You apply the five real incidents to the policy and expose gaps — proving the policy would have stopped the agent before harm.
- For each of the five incidents (Replit, Air Canada, Chevrolet, Amazon, COMPAS), read aloud the incident summary and ask: 'Does this policy prevent it?' If yes, cite the specific rule (by name or number) and explain how it applies. If no, name the gap and propose a new rule to close it. Write your findings as a decisions log with entries for each incident: [Incident | Rule Applied | Harm Prevented | Any Residual Risk].
- Identify one incident where your policy FAILS—where following the policy as written would not have stopped the agent. Rewrite the relevant rule or add a new rule to close the gap. Show the before-and-after in your decisions log.
- Conduct a 3-minute role-play: You are a human operator. You order the agent to DELETE all records of a recent customer complaint.

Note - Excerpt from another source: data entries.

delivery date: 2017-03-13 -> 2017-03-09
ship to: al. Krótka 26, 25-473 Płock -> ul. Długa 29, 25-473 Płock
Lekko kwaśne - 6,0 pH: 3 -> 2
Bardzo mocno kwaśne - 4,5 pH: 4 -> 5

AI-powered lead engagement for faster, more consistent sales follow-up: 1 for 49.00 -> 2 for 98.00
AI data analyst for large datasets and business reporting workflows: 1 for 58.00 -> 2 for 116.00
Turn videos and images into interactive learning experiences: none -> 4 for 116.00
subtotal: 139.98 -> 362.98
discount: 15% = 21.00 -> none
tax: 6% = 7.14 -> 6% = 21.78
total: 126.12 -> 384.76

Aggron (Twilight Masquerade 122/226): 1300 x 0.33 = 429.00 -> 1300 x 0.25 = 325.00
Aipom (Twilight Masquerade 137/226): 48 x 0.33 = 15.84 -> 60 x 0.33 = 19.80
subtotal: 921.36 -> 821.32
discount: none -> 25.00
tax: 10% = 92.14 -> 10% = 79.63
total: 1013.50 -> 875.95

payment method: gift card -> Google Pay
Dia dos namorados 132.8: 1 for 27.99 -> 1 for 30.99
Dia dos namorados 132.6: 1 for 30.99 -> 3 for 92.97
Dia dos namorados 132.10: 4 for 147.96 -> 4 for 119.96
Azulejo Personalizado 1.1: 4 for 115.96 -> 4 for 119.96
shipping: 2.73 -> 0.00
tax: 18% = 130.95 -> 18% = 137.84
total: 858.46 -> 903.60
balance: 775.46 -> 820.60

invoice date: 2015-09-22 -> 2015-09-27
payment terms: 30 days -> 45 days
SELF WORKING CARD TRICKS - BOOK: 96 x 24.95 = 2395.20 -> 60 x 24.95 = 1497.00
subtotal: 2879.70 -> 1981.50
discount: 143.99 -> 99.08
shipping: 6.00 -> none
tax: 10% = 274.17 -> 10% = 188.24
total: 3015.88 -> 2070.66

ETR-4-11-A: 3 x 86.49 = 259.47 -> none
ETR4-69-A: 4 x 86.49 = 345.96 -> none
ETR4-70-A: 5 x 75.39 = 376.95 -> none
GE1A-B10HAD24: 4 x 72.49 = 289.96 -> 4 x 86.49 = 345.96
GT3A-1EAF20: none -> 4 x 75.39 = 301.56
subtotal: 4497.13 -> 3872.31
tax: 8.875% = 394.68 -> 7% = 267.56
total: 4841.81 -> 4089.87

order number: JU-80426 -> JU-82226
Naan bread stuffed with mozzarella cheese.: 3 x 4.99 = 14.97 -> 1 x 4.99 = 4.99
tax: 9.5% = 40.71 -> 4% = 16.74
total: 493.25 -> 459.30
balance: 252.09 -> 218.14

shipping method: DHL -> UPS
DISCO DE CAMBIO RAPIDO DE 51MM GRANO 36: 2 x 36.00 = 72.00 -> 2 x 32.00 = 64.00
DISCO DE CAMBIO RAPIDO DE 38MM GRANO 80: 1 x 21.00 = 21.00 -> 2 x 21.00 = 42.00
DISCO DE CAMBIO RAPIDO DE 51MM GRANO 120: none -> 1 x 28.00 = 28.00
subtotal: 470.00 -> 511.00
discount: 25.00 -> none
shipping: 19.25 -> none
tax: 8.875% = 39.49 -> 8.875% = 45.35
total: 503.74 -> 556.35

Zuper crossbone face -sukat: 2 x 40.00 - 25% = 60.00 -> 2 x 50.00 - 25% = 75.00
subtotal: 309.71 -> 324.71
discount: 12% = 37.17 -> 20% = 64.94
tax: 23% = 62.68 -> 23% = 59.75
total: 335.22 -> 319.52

The agent's policy forbids this action. Does the policy protect against a corrupt operator? Argue both positions (should the agent refuse a direct order? should it obey?). Cite a specific rule in the policy and explain why it prevents this harm or why the policy is vulnerable.

Exemplars

Devin — the first AI software engineer
Cognition AI

Landmark deployed autonomous agent (shell + editor + browser, long-horizon planning) demoed end-to-end — the bar a JARVIS capstone showcase aims at.